WHAT YOU HAVE TO DO:
Please return exactly the line that contains "width: 38px ->" and every line after it, through the last line of the records below, with no pictures.

--------

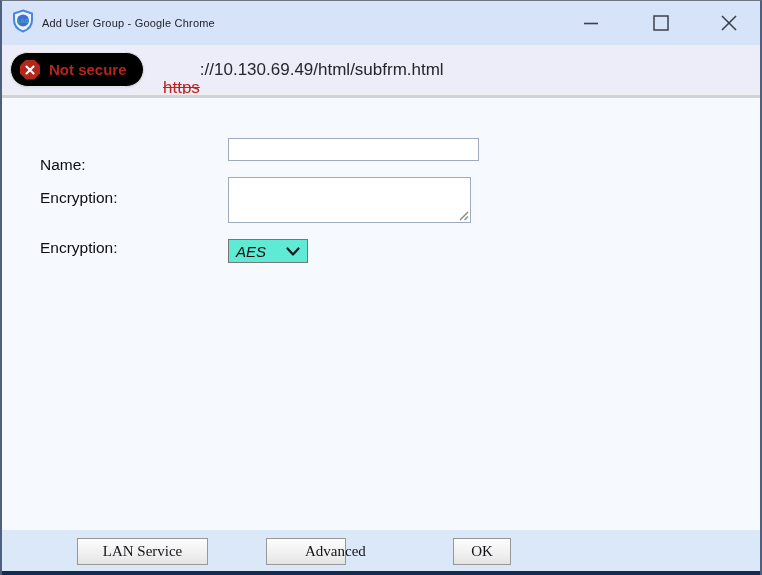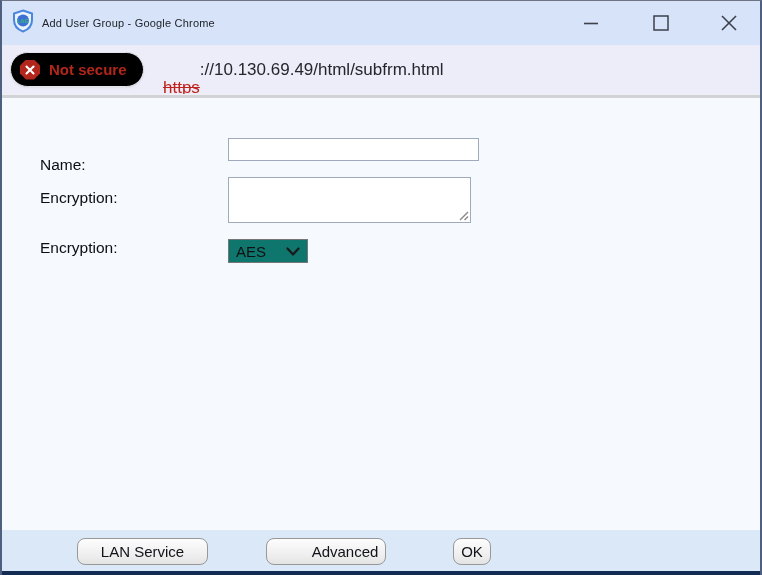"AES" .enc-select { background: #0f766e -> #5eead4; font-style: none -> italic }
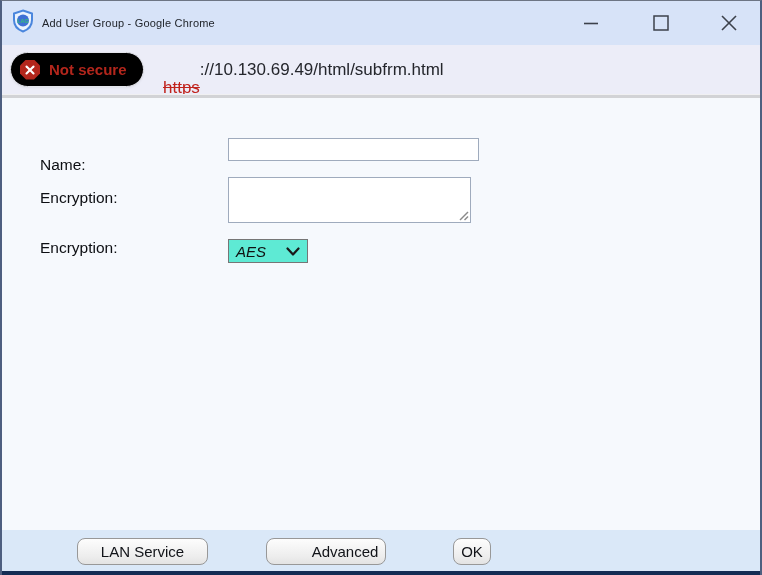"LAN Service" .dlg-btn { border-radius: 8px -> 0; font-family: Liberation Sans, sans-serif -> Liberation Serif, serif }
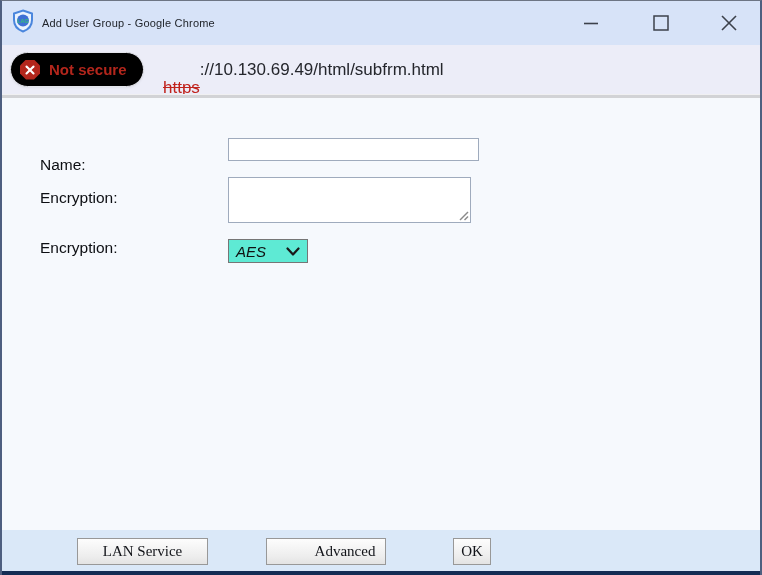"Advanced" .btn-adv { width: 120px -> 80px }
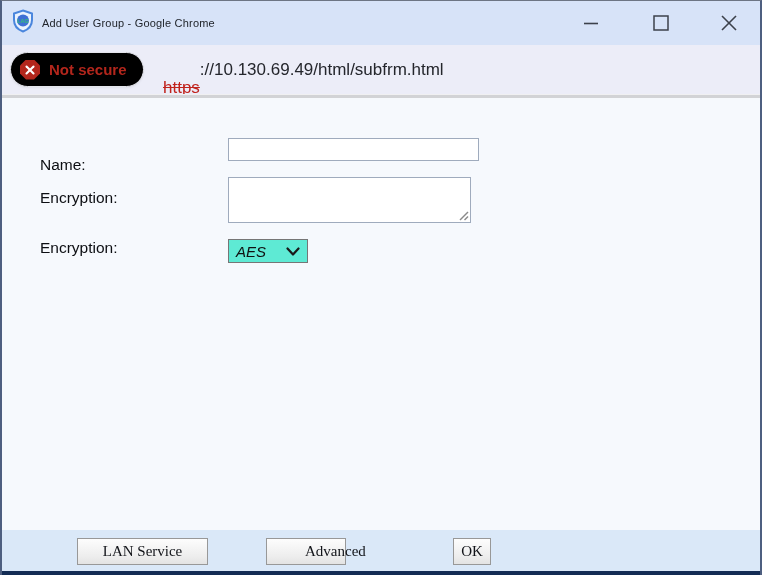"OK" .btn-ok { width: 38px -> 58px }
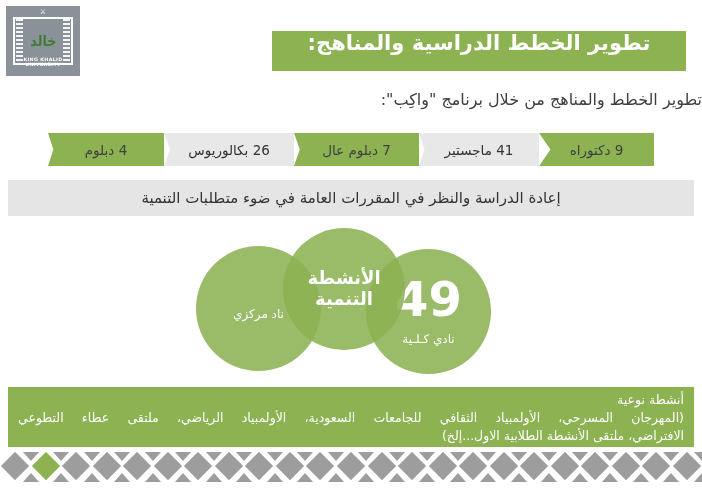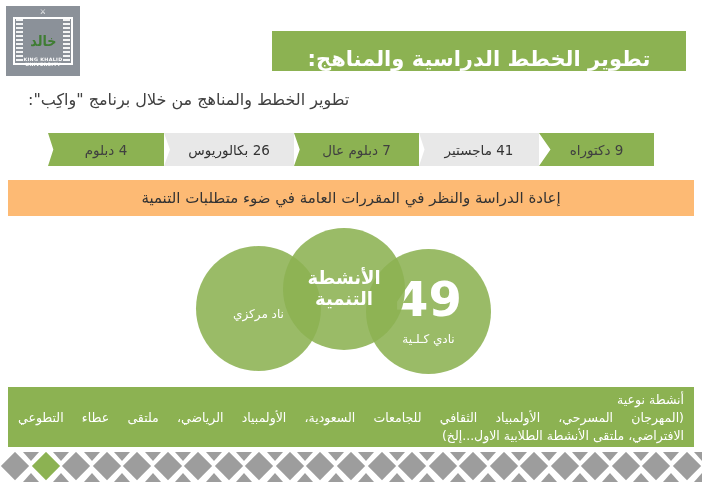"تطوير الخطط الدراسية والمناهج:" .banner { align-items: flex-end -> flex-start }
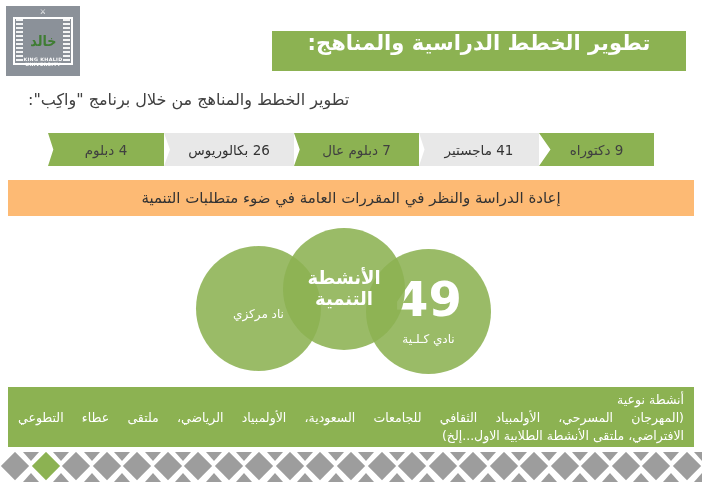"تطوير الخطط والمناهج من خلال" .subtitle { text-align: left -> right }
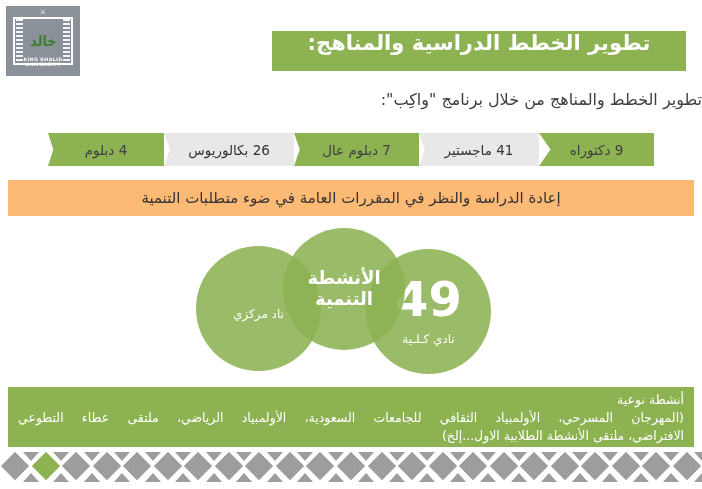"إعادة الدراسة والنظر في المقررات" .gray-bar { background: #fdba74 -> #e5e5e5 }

--------

WRITTEN SOLUTION:
"OK" .btn-ok { width: 38px -> 58px }
"تطوير الخطط الدراسية والمناهج:" .banner { align-items: flex-end -> flex-start }
"تطوير الخطط والمناهج من خلال" .subtitle { text-align: left -> right }
"إعادة الدراسة والنظر في المقررات" .gray-bar { background: #fdba74 -> #e5e5e5 }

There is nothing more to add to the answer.